This episode just reeks nostalgia, from the Skeldale house set with its "homely" wallpapers and shabby furniture that so reminded me of some of my older relatives' homes, and an atmospheric scene with James and Tristan in the kitchen where the wind "wuthers" around the house along with an opening scene with carolers. Later the men of the household go out to the woods to gather holly and cut down a Christmas tree—not the shaved perfect trees of today, but a natural fir eventually decorated with the old-style Christmas bulbs, baubles, and tinsel. Robert Hardy is especially effective as the often manic Siegfried and James and Helen's romance always seems fresh and appealing. Donkeys, dogs, secret rooms and Christmas cake combine for a lovely Yuletide bauble of its own.

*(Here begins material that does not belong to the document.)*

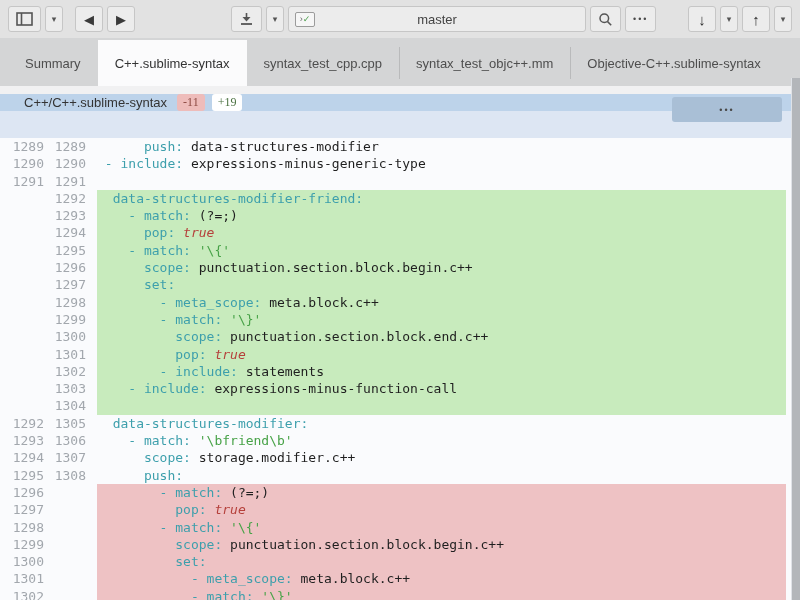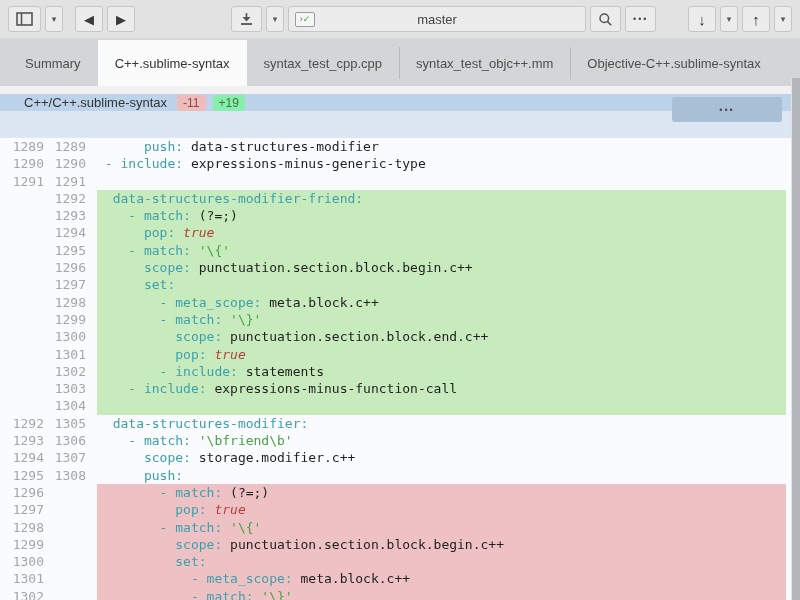"-11" .badge { font-family: none -> Liberation Serif, serif }
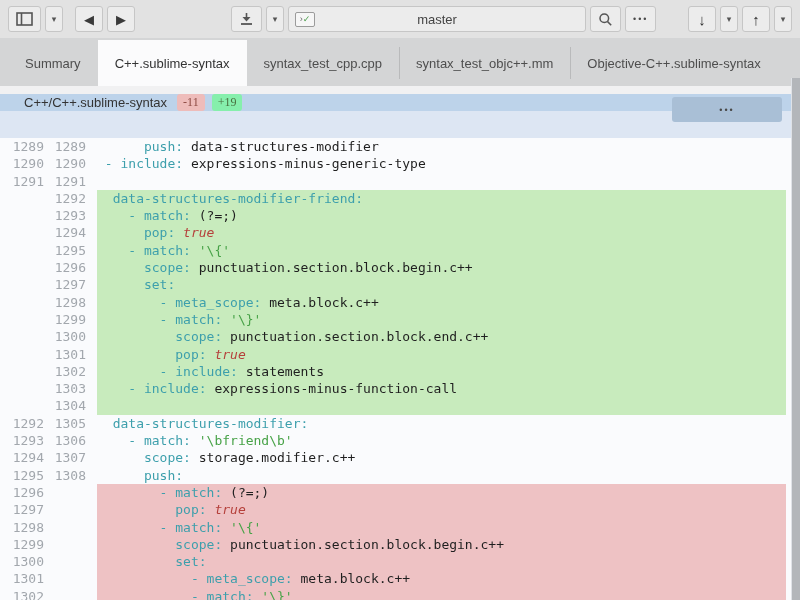"+19" .badge.added { background: #86efac -> #ffffff }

Spotlight on Holiday Classics: "Silly, But It's Fun"

Year: 1977
Network: BBC
Stars: Richard Briers, Felicity Kendal, Penelope Keith, Paul Eddington

In this Christmas edition of one of Britain's best-known comedy series, The Good Life, shown here "across the pond" as Good Neighbors, Tom and Barbara Good, who several years before scandalized their conformist suburban neighborhood—especially their social-climbing next door neighbor Margo Leadbetter and her executive husband Jerry (the Goods' best friends)—when Tom chucked his job and the two began to practice self-sufficiency in their sizable back garden, complete with a goat, pigs and chickens along with their vegetables. Plots revolved around the Goods' efforts to survive, whether growing veg for their larder or bartering for goods.

By the time this Christmas special aired, the Goods were well involved in their lifestyle, making simple holiday preparations like newspaper paper chains, a "bonsai Christmas tree" made of a discarded top of a larger tree, a Yule log centerpiece, and Tom's home-made Christmas crackers, wrought with newspaper and a framework of toilet paper rolls. Meanwhile, Margo gets in "high dudgeon" when the Christmas tree she orders is six and one-quarter inches too short and therefore sends back the van with her entire supply of festive supplies: tree, decorations, food and all. When the company won't deliver the correct order on Christmas Day, Margo and Jerry face a bleak day—until the Goods arrive.

Especially if you have seen the series and are invested in the characters, this is a funny and charming story of the two mismatched couples and their holiday preparations and celebration. There's a hilarious exchange with a deliveryman, the dispatching of Jerry's "political chickenpox," the party games (Felicity Kendal and Paul Eddington play so well off each other, as do Richard Briers and Penelope Keith), and the final scene is the perfect capper. The Goods illustrate handily what Christmas should be, not expensive doo-dads and perfunctory parties, but the sharing of good fellowship. A warm and cozy story wrapped up in homemade holiday glow.

Lift a glass of "peapod burgundy" and enjoy!

25 November 2012

"Stir Up" Your Sunday

With nothing to do with horses and stirrups!

In Great Britain, the final Sunday of the Liturgical year, the Sunday before Advent begins, is "Stir-Up Sunday," taken from the Collect for the day from the Book of Common Prayer:

Stir up, we beseech thee, O Lord, the wills of thy faithful people; that they, plenteously bringing forth the fruit of good works, may of thee be plenteously rewarded; through Jesus Christ our Lord. Amen.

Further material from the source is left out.